Simmons noted that restituted works can have a special power for buyers. “They have a compelling story, and collectors are interested in works of art with a history.
”Families who spend years recovering stolen works can be conflicted about selling treasured objects, Simmons noted. “At Sotheby’s, we have worked with clients who have recovered paintings from museums, and whose reactions to those paintings is so strong that they could not stand to be in the same room with them or see them,” he recalled, although Georges Jorisch “laughed with joy” upon seeing Litzlberg am Attersee for the first time since his childhood. Other families, weighing the prospect of living with an heirloom, faced the realities of dividing a work of art among multiple heirs while bearing the often enormous legal costs of recovering their property. Under those pressures, works of art tend to be sold. “Often the benefit of the funds going to a family outweighs the emotional attachment to a particular work of art,” said Simmons.
Despite a dramatic story behind almost every object, the restitution of World War II losses has often been a pursuit enclosed within the art market. Now, because of the wide publicity surrounding the Gurlitt discovery — not to mention renewed attention to the Monuments Men — scrutiny is on Germany again.
“I think we have to press the reset button. Munich tells us that,” said Edsel, who predicted a resurfacing of displaced art with the deaths of veterans and others who took objects during the war.

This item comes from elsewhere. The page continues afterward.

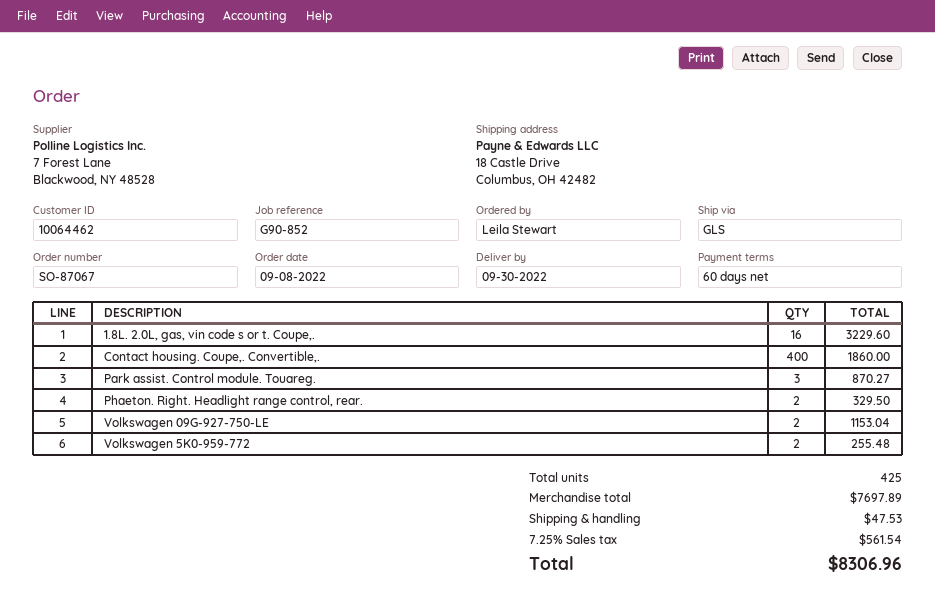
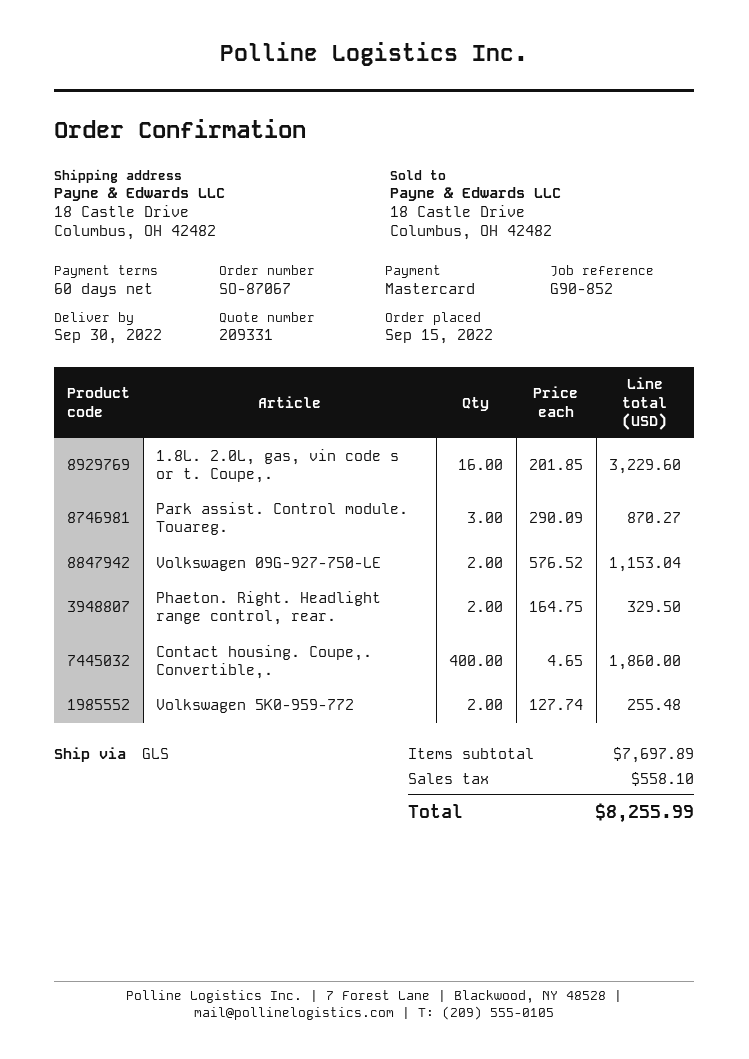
order date: 2022-09-08 -> 2022-09-15
shipping: 47.53 -> none
tax: 561.54 -> 558.10
total: 8306.96 -> 8255.99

Simmons agrees. “There’s so much art out there that’s been displaced.” And as it emerges, his department will continue to build on the work of the MMFA. “Our primary function — as was the primary function of the Monuments Men — is to sleuth out the true history of works of art which come in for sale. Where we find that an artwork was looted and never returned, then we will work with our clients to find a solution.”
David D’Arcy is a journalist, critic, and the co-producer and writer of Portrait of Wally, the 2012 documentary film about a Nazi-looted painting.